A predictive model of the effect of therapeutic radiation on the human ovary.

  • Thomas W Kelsey,
  • Chia-Ho Hua,
  • Amber Wyatt,
  • Danny Indelicato,
  • W Hamish Wallace

DOI
https://doi.org/10.1371/journal.pone.0277052
Journal volume & issue
Vol. 17, no. 11
p. e0277052

Abstract

Read online

Radiation to the female pelvis as part of treatment for cancer predisposes young women to develop Premature Ovarian Insufficiency (POI). As the human female is born with their full complement of non-growing follicles which decline in an exponential fashion until the menopause, the age at which POI occurs is dependent on the age of the patient at treatment and the dose received by the ovary. A model that predicts the age at which POI occurs for a known dose at a known age will aid counselling patients on their fertility risk. Patients deemed to be at high risk of POI may be considered to be good candidates for established fertility preservation techniques. An updated and externally validated model of the age-related decline in human ovarian reserve was combined with the best available estimate of the median lethal dose LD50 for the human ovary. Using known age at diagnosis and posited radiotherapy treatment plan to estimate the dose to the least-affected ovary, we use an age-related model of the decline in ovarian reserve to generate a personalized age prediction of premature ovarian insufficiency. Our algorithm is available as an online calculator which graphs model outputs to inform discussions around survivor fertility. We report four example cases across different ages and diagnoses, each with two carefully designed photon and proton treatment plans. The treatment options are compared in terms of remaining fertile lifespan for the survivor.

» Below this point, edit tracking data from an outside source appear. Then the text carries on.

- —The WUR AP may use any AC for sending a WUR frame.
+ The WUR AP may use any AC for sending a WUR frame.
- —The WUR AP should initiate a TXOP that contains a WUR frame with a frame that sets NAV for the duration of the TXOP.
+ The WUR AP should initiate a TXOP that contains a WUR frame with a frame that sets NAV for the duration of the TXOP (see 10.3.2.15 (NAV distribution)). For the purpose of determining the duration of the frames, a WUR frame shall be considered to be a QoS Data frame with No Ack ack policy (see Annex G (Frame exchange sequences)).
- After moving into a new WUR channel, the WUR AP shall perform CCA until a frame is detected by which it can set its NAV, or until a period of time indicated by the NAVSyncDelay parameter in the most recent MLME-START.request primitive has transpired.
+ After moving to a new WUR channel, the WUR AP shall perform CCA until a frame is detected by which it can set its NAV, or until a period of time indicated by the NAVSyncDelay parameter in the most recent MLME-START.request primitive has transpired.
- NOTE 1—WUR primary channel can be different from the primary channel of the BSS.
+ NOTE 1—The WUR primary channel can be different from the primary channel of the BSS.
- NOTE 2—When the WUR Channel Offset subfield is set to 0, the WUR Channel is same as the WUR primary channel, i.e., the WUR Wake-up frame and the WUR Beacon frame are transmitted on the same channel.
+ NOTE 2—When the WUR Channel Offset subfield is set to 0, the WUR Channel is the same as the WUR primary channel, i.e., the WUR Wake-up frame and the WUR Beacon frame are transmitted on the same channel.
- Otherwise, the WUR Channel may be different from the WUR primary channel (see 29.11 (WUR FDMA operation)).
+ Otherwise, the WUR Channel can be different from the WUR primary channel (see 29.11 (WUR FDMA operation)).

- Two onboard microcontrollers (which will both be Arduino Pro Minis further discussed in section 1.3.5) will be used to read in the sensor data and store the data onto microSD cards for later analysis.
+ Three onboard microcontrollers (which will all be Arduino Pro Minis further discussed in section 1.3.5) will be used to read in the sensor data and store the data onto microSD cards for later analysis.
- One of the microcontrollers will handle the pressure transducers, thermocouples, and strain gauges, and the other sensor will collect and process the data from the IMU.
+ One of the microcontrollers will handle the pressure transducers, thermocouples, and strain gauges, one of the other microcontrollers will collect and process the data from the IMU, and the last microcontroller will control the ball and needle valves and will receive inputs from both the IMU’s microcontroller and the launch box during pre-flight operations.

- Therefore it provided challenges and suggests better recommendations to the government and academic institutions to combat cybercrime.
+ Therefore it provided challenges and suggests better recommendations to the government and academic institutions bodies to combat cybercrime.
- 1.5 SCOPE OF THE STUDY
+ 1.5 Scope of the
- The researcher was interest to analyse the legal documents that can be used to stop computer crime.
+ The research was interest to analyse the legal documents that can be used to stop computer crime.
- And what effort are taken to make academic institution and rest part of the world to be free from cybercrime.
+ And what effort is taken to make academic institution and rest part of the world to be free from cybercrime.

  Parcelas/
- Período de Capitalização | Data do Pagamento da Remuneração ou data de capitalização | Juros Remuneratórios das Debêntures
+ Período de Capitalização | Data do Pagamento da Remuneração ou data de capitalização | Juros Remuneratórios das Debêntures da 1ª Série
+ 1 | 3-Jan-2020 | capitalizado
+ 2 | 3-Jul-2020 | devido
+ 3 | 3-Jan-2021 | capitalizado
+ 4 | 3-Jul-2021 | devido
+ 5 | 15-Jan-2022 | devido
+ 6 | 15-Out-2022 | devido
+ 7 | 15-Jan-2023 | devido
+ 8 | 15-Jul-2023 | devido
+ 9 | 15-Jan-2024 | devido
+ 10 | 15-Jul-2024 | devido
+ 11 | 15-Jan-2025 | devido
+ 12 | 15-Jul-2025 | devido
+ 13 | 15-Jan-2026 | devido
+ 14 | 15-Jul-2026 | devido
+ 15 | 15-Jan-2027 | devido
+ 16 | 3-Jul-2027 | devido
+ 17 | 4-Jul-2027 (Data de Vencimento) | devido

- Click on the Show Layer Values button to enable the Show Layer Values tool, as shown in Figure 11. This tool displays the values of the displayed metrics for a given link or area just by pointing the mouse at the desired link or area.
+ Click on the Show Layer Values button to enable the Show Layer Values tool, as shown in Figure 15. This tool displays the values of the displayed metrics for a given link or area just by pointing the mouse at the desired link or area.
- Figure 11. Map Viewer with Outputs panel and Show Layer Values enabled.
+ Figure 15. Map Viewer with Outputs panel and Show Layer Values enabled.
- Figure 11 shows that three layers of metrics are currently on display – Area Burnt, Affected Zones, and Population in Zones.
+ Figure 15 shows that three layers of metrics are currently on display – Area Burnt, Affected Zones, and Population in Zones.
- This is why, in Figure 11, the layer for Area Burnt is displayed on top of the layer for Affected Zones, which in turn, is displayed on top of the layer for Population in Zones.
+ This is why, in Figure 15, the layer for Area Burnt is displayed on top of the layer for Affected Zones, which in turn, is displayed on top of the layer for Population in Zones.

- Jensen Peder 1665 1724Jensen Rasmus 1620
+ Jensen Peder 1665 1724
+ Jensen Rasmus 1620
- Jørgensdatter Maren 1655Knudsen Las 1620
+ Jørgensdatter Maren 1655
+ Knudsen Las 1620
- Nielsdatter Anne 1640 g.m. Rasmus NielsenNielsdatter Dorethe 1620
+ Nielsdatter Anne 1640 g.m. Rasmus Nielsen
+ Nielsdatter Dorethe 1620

International oncology guidelines now mandate the consideration of later fertility when reviewing treatment options for children diagnosed with cancer. Our calculator (https://sites.cs.st-andrews.ac.uk/radiosensitivity), and the underlying algorithm and models, allow detailed predictions of the impact of various radiotherapy plans on fertility. These patient-specific data enhance pre-treatment discussions around post-treatment fertility and fertility preservation.